It seems like every week something of excitement in statistics comes down the pike. Last week I was contacted by Richard Harris (and 2 others) about the recommendation to stop saying the data reach “significance level p” but rather simply say

“the p-value is p”.

(For links, see my previous post.) Friday, he wrote to ask if I would comment on a proposed restriction (?) on saying a test had high power! I agreed that we shouldn’t say a test has high power, but only that it has a high power to detect a specific alternative, but I wasn’t aware of any rulings from those in power on power. He explained it was an upshot of a reexamination by a joint group of the boards of statistical associations in the U.S. and UK. of the full panoply of statistical terms. Something like that. I agreed to speak with him yesterday. He emailed me the proposed ruling on power:

Do not say a test has high power. Don’t believe that if a test has high power to produce a low p-value when an alternative H’ is true, that finding a low p-value is good evidence for H’. This is wrong. Any effect, no matter how tiny, can produce a smallp-value if the power of the test is high enough.
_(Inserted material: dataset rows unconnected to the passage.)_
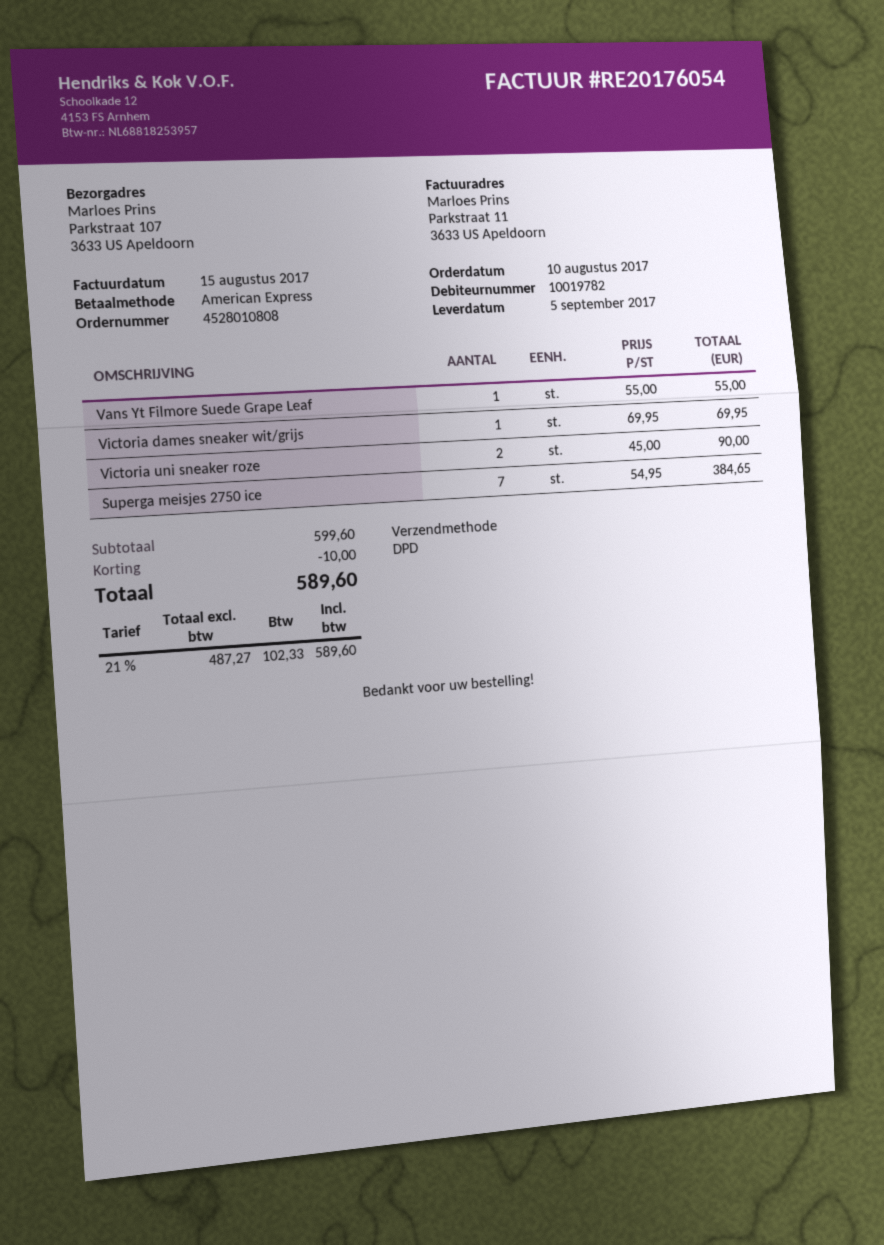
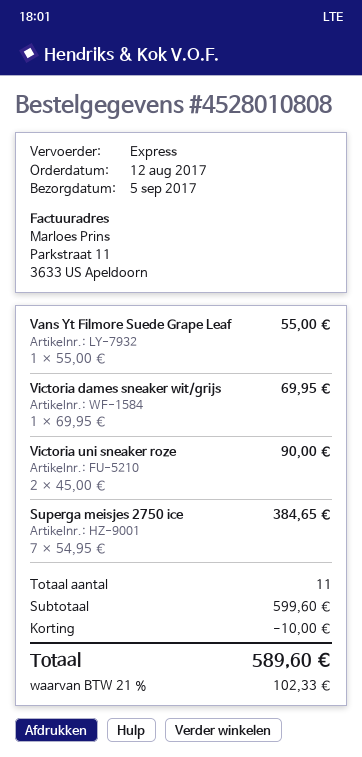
order date: 2017-08-10 -> 2017-08-12
shipping method: DPD -> express

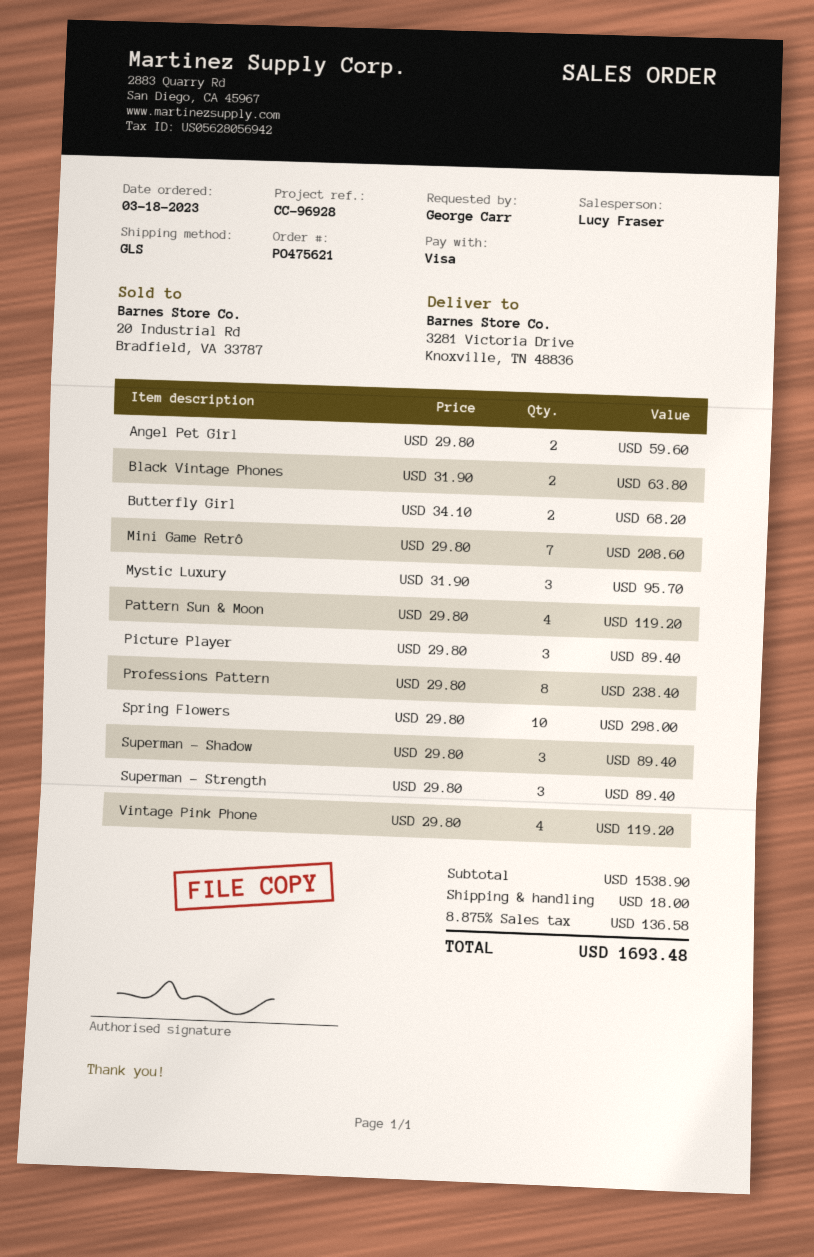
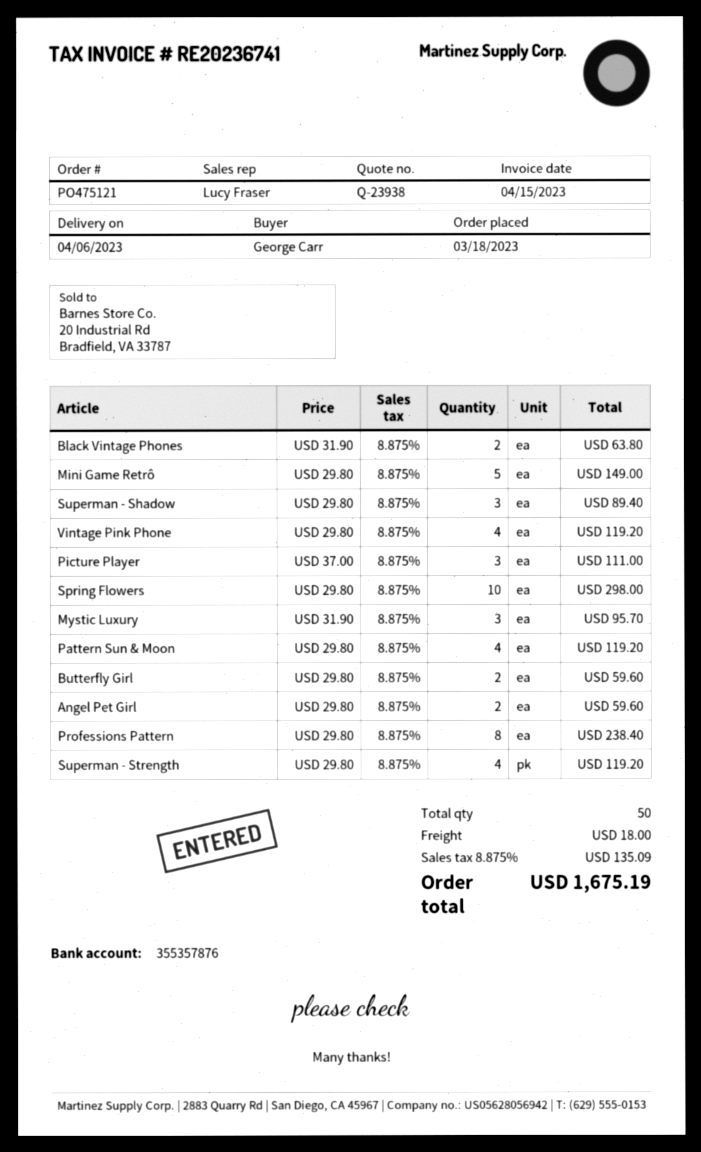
order number: PO475621 -> PO475121
Butterfly Girl: 2 x 34.10 = 68.20 -> 2 x 29.80 = 59.60
Mini Game Retrô: 7 x 29.80 = 208.60 -> 5 x 29.80 = 149.00
Picture Player: 3 x 29.80 = 89.40 -> 3 x 37.00 = 111.00
Superman - Strength: 3 x 29.80 = 89.40 -> 4 x 29.80 = 119.20
tax: 8.875% = 136.58 -> 8.875% = 135.09
total: 1693.48 -> 1675.19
Recommendation: Report the complement of the power in relation to H’: the probability of a type II error β(H’). For instance, instead of saying the power of the test against H’ is .8, say “β(H’) = 0.2.”

“So what do you think?” he began the conversation. Giggling just a little, I told him I basically felt the same way about this as the ban on significance/significant. I didn’t see why people couldn’t just stop abusing power, and especially stop using it in the backwards fashion that is now common (and is actually encouraged by using power as a kind of likelihood). I spend the entire Excursion 5 on power in my *Statistical Inference as Severe Testing: How to Get Beyond the Statistics Wars* 2018, CUP. Readers of this blog can merely search for power to find quite a lot! That said, I told him the recommendation seemed OK, but noted that you need a minimal threshold (for declaring evidence against a test hypothesis) in order to compute power.

After talking about power, we moved on to some other statistical notions under review. He’d told me last time he lacked a statistical background, and asked me to point out any flagrant mistakes (in his sum-ups, *not* the Board’s items, which were still under embargo, whatever that means.) I was glad to see that, apparently, the joint committees were subjecting some other notions to scrutiny (*for once*). According to his draft, the Board doesn’t want people saying a hypothesis or model receives a high probability, say .95, because it is invariably equivocal.

Do not say a hypothesis or model has a high posterior probability (e.g., 0.95) given the data. The statistical and ordinary language meanings of “probability” are now so hopelessly confused; the term should be avoided for that reason alone.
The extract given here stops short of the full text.